What is expected:
In the records below, find the line with "discount: 3632.53 -> 3385.70" and the line with "total: 51382.16 -> 47890.74"; return exactly those lines and every line between them.

Data for processing:

────────────────────────────────────────

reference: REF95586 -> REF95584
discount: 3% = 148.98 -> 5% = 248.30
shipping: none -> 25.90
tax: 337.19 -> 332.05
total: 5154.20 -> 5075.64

────────────────────────────────────────

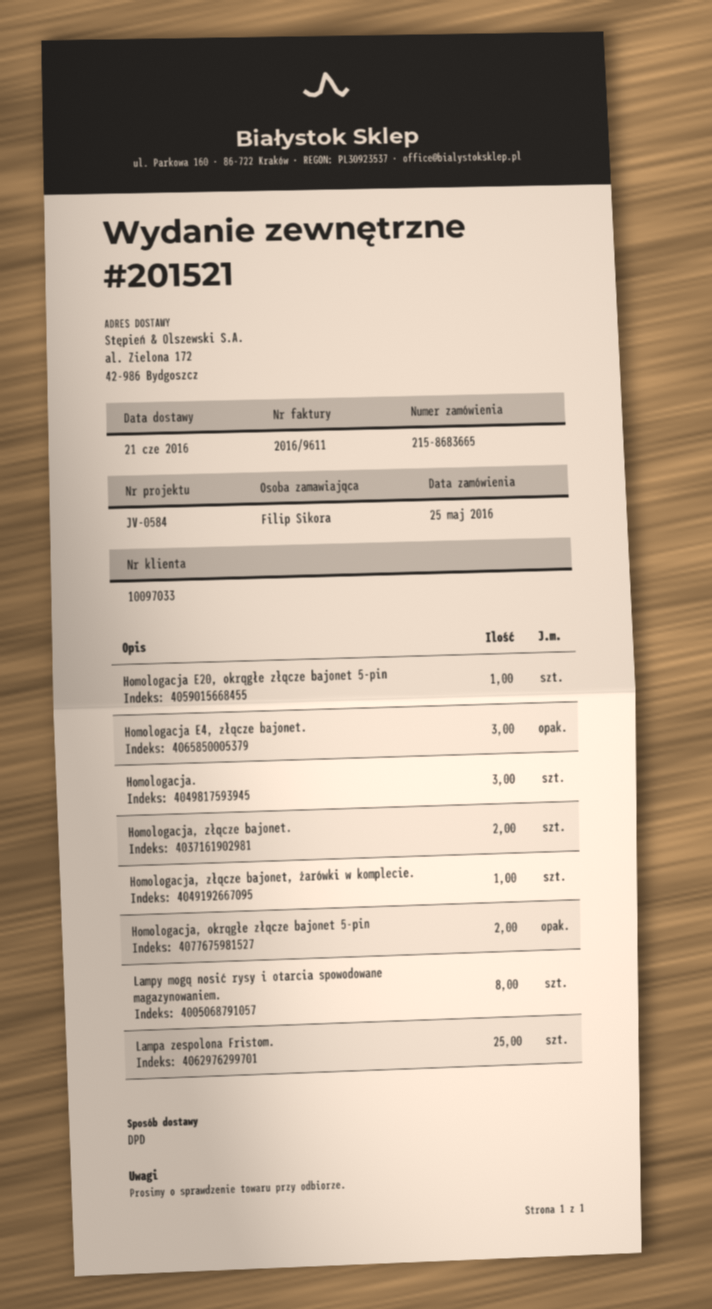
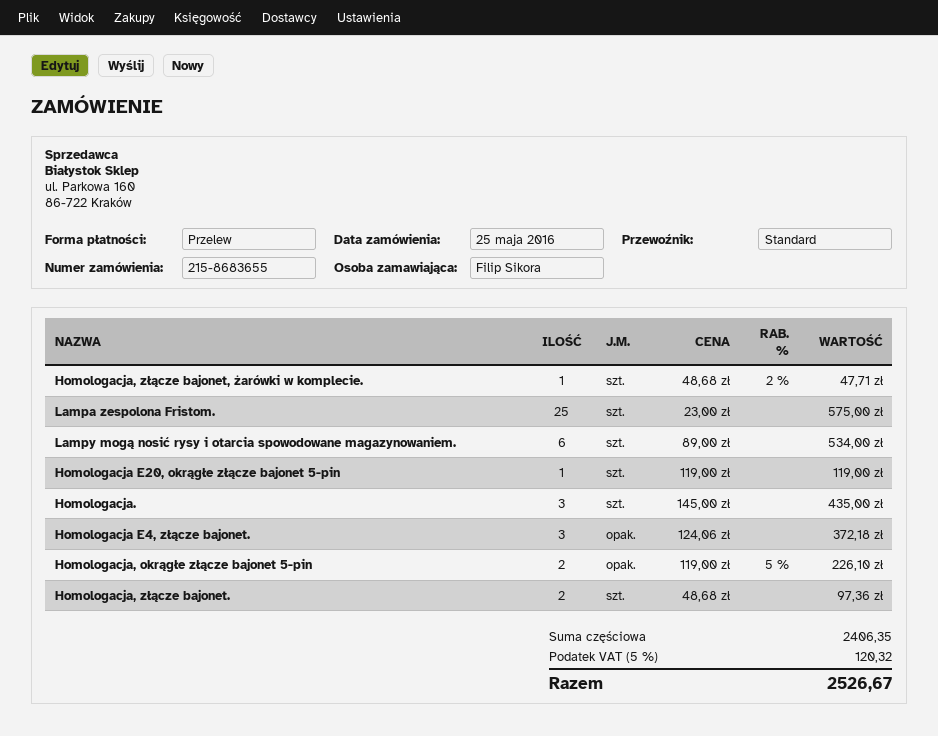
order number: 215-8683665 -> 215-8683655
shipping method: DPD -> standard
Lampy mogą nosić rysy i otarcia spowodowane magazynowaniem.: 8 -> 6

────────────────────────────────────────

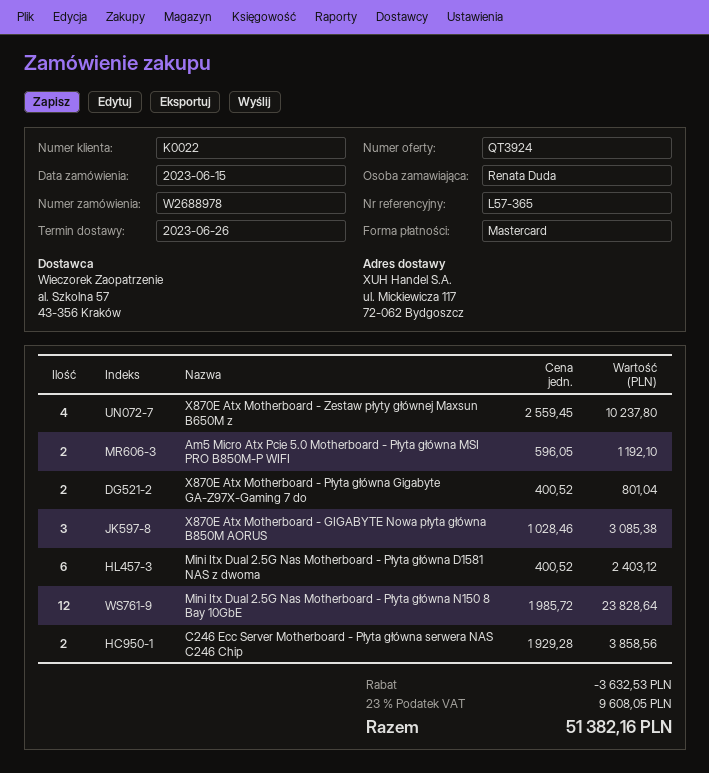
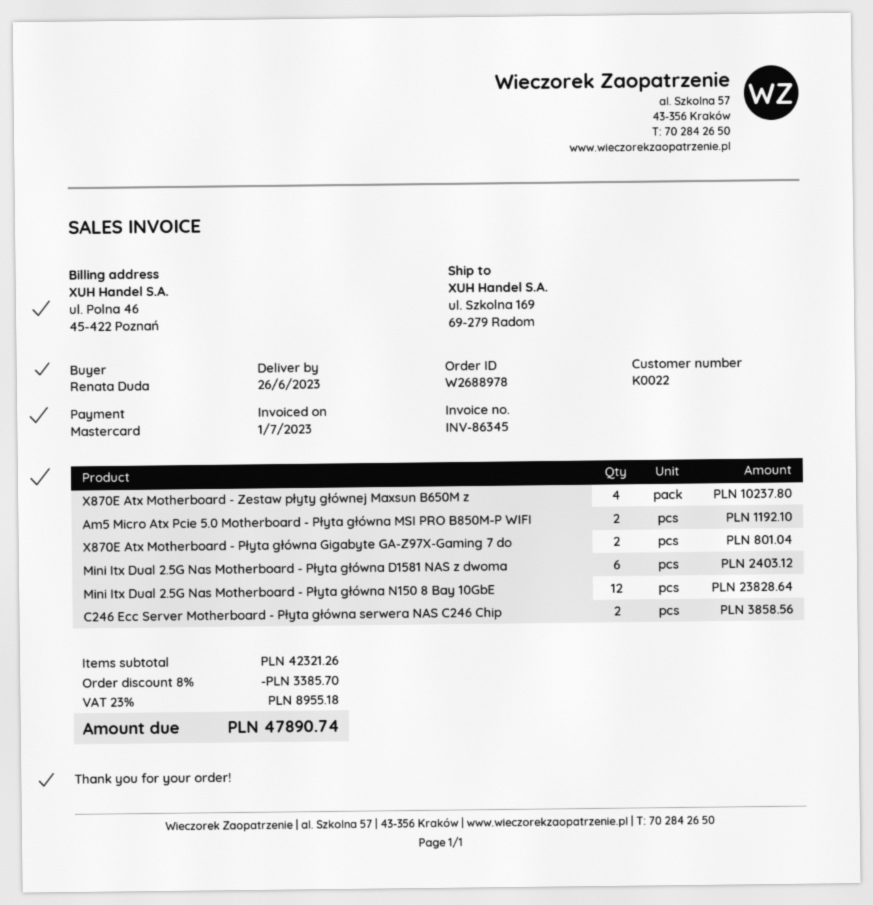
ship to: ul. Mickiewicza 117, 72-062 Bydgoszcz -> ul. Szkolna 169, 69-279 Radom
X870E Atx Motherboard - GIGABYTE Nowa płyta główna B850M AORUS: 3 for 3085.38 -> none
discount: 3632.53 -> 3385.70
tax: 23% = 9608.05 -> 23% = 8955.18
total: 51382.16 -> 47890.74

────────────────────────────────────────

Task answer:
discount: 3632.53 -> 3385.70
tax: 23% = 9608.05 -> 23% = 8955.18
total: 51382.16 -> 47890.74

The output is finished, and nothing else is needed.